__TASK PROMPT__
Transcribe exactly the lines that fall between the one holding "KANSAS | WHEAT: 270,838,170.69" and the one holding "Sum | Guru SD Negeri: 1406 -> 1052", inclusive, from the entries below.

__GIVEN DATA__
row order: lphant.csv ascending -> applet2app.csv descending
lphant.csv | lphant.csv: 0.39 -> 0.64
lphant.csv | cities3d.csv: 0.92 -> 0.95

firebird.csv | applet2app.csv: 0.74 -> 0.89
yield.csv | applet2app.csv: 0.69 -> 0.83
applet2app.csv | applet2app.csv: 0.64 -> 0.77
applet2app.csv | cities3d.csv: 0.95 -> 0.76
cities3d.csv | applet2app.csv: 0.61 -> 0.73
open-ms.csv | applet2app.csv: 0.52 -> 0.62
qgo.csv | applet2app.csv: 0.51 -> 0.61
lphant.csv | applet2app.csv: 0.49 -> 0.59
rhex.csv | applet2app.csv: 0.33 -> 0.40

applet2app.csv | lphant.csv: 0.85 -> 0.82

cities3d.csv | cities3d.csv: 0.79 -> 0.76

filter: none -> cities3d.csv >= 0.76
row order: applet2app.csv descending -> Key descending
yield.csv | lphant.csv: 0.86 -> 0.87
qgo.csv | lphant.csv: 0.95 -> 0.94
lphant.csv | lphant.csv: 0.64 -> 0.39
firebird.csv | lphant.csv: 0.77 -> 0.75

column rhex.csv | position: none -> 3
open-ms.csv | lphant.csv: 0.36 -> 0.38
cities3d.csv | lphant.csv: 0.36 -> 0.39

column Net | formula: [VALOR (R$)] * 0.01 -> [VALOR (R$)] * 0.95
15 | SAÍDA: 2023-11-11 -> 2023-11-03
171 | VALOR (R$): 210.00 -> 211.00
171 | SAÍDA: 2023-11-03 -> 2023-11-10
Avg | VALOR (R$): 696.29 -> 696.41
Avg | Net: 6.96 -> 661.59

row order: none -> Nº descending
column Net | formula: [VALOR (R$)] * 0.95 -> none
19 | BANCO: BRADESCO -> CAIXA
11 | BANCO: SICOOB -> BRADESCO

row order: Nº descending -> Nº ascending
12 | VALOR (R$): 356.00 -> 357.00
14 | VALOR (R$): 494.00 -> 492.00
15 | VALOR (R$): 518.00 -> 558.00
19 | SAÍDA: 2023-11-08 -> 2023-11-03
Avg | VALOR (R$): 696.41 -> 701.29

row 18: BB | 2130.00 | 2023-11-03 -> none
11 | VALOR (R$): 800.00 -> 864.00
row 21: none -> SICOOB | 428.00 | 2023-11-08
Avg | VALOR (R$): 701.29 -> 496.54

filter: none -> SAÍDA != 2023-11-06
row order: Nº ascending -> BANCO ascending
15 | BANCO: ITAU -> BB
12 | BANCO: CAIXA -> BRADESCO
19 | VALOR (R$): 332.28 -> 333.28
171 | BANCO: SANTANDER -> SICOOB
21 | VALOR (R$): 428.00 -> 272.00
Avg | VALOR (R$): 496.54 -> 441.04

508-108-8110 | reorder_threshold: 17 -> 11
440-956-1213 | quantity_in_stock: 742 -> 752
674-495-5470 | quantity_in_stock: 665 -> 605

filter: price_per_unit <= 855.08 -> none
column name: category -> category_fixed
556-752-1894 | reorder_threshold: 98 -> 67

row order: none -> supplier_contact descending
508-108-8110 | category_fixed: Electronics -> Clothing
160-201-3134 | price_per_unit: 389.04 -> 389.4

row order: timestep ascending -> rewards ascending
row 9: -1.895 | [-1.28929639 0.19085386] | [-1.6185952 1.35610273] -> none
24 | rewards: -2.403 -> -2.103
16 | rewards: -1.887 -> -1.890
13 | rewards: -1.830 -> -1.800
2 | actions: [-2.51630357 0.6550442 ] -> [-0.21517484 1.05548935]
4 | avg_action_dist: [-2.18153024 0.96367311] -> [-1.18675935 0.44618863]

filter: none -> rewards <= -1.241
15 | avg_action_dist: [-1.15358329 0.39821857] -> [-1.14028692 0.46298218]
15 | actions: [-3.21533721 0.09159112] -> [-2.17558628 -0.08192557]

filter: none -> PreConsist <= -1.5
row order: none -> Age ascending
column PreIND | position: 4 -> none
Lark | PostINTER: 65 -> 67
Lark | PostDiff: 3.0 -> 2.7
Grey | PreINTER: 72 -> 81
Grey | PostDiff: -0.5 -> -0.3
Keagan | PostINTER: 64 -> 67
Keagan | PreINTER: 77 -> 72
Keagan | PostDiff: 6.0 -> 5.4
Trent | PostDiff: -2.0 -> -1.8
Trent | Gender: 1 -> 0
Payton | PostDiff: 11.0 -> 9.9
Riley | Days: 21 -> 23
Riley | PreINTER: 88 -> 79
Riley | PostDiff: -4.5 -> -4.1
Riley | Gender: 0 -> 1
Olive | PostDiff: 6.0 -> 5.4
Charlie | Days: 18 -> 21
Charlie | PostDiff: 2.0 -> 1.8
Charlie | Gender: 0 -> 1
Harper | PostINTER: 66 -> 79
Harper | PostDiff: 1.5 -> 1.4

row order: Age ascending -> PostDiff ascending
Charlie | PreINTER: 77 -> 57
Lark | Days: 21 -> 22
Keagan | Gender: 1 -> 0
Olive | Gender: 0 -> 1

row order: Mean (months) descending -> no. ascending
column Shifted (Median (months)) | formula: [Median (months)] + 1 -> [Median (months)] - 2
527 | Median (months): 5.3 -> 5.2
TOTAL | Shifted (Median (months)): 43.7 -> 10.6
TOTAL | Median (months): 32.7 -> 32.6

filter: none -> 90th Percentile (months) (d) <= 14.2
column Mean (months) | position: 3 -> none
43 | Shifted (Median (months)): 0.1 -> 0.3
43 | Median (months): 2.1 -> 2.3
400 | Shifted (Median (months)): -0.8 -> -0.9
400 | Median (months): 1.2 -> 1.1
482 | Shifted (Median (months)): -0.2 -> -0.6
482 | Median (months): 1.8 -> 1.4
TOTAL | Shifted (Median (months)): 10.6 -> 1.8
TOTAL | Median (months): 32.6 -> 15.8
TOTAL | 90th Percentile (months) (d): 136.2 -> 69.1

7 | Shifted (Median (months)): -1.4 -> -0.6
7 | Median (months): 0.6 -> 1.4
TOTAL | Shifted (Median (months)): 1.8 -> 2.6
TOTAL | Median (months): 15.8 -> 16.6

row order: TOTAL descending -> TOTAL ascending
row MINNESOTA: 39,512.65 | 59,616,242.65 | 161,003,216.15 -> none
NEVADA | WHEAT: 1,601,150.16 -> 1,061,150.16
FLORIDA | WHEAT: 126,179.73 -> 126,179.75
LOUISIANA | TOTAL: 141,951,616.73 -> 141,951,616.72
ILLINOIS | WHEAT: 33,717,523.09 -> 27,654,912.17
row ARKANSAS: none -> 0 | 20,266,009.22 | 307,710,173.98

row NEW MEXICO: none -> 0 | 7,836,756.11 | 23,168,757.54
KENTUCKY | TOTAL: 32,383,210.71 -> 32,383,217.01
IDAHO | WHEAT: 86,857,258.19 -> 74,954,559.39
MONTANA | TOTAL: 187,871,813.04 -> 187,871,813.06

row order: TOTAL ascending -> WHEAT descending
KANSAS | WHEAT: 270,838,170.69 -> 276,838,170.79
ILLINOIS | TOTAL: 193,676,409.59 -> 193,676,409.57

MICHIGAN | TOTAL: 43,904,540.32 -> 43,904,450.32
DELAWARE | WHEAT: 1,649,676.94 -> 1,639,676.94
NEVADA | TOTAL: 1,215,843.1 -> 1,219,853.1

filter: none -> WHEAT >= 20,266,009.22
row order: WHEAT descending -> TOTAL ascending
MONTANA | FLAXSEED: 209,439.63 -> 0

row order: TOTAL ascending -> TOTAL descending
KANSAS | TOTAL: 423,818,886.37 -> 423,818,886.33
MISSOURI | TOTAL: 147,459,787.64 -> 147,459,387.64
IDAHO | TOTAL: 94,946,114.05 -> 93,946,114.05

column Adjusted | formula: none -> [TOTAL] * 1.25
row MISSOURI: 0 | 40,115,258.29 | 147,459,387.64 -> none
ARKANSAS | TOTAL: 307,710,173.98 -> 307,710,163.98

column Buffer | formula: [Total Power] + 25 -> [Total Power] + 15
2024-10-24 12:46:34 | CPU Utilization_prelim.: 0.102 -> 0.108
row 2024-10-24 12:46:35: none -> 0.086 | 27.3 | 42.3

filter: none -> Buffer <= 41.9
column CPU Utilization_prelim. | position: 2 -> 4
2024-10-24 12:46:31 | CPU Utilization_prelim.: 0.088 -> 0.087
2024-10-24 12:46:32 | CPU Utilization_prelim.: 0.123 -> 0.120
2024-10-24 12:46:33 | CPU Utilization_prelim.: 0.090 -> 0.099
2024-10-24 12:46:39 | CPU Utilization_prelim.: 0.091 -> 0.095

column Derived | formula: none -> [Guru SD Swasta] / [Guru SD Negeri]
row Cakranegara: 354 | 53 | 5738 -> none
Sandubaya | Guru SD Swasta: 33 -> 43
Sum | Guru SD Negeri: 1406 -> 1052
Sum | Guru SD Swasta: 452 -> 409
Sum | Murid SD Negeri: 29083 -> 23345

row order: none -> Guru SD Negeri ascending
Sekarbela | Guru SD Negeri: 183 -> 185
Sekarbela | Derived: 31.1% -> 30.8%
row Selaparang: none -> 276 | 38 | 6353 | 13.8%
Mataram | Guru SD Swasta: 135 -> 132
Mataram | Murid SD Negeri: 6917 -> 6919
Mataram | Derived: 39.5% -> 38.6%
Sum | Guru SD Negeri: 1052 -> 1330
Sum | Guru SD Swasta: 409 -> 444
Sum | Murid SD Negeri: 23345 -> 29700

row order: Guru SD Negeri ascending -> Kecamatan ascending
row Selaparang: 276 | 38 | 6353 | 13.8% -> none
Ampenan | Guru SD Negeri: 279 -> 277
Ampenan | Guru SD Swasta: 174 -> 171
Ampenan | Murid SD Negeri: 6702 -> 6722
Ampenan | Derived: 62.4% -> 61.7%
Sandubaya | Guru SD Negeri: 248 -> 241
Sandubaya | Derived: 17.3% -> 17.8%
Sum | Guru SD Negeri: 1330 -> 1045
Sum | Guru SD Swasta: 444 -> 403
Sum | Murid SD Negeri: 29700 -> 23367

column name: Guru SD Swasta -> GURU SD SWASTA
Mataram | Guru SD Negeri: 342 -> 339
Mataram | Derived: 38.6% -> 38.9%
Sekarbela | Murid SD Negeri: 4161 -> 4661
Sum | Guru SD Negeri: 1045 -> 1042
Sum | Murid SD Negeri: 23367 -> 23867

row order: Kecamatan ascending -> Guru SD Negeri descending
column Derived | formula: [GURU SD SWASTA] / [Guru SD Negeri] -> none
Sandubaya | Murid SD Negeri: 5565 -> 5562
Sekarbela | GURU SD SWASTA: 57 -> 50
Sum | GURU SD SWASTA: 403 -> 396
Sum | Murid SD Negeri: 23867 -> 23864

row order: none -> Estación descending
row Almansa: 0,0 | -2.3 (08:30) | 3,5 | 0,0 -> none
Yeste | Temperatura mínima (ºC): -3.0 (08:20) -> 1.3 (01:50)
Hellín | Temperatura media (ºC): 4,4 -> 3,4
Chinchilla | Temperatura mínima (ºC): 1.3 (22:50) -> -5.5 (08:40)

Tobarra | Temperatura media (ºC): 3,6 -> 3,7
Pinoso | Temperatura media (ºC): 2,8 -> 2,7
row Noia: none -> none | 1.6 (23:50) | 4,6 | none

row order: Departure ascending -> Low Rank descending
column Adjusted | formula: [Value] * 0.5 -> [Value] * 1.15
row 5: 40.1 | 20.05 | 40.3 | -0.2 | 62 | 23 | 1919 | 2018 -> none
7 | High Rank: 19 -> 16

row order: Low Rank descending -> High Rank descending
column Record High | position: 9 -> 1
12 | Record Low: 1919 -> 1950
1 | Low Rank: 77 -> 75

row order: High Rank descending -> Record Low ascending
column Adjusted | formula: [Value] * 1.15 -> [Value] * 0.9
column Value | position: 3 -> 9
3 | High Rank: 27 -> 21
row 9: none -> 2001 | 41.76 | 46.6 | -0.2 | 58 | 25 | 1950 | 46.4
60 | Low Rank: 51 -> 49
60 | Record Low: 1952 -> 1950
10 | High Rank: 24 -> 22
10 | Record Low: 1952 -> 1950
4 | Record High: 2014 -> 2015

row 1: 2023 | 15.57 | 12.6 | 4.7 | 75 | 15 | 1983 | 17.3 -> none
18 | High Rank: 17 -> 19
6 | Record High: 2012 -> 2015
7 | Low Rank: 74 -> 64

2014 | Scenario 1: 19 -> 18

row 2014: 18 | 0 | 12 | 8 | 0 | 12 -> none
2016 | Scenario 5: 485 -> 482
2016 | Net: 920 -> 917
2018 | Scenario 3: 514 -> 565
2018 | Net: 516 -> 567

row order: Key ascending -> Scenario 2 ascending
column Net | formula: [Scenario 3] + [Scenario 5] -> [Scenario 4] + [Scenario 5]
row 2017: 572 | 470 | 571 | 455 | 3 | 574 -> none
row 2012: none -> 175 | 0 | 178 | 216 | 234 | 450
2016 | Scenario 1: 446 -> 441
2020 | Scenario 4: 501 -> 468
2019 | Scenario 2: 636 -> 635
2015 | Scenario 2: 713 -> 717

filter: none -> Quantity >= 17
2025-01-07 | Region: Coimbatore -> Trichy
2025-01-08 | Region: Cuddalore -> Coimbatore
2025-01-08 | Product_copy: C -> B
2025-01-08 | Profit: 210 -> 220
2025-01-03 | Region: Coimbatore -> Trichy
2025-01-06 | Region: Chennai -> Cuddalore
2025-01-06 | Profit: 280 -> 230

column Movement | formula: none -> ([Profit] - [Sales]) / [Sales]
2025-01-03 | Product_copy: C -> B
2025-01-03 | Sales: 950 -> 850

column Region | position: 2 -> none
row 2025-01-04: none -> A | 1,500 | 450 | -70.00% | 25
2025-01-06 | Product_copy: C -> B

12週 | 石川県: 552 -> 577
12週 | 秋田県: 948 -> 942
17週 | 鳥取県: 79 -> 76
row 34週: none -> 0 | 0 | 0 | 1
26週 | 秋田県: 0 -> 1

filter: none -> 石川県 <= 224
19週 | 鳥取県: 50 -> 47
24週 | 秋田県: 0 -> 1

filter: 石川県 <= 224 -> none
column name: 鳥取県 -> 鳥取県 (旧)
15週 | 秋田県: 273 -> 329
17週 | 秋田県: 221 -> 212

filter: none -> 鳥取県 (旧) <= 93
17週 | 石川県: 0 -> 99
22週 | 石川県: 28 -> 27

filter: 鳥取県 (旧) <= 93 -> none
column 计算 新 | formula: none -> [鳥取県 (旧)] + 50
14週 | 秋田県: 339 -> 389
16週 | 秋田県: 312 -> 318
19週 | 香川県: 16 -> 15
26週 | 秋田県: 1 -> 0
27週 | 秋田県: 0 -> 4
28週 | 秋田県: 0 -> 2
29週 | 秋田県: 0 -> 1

__ANSWER FOR THE TASK__
KANSAS | WHEAT: 270,838,170.69 -> 276,838,170.79
ILLINOIS | TOTAL: 193,676,409.59 -> 193,676,409.57

MICHIGAN | TOTAL: 43,904,540.32 -> 43,904,450.32
DELAWARE | WHEAT: 1,649,676.94 -> 1,639,676.94
NEVADA | TOTAL: 1,215,843.1 -> 1,219,853.1

filter: none -> WHEAT >= 20,266,009.22
row order: WHEAT descending -> TOTAL ascending
MONTANA | FLAXSEED: 209,439.63 -> 0

row order: TOTAL ascending -> TOTAL descending
KANSAS | TOTAL: 423,818,886.37 -> 423,818,886.33
MISSOURI | TOTAL: 147,459,787.64 -> 147,459,387.64
IDAHO | TOTAL: 94,946,114.05 -> 93,946,114.05

column Adjusted | formula: none -> [TOTAL] * 1.25
row MISSOURI: 0 | 40,115,258.29 | 147,459,387.64 -> none
ARKANSAS | TOTAL: 307,710,173.98 -> 307,710,163.98

column Buffer | formula: [Total Power] + 25 -> [Total Power] + 15
2024-10-24 12:46:34 | CPU Utilization_prelim.: 0.102 -> 0.108
row 2024-10-24 12:46:35: none -> 0.086 | 27.3 | 42.3

filter: none -> Buffer <= 41.9
column CPU Utilization_prelim. | position: 2 -> 4
2024-10-24 12:46:31 | CPU Utilization_prelim.: 0.088 -> 0.087
2024-10-24 12:46:32 | CPU Utilization_prelim.: 0.123 -> 0.120
2024-10-24 12:46:33 | CPU Utilization_prelim.: 0.090 -> 0.099
2024-10-24 12:46:39 | CPU Utilization_prelim.: 0.091 -> 0.095

column Derived | formula: none -> [Guru SD Swasta] / [Guru SD Negeri]
row Cakranegara: 354 | 53 | 5738 -> none
Sandubaya | Guru SD Swasta: 33 -> 43
Sum | Guru SD Negeri: 1406 -> 1052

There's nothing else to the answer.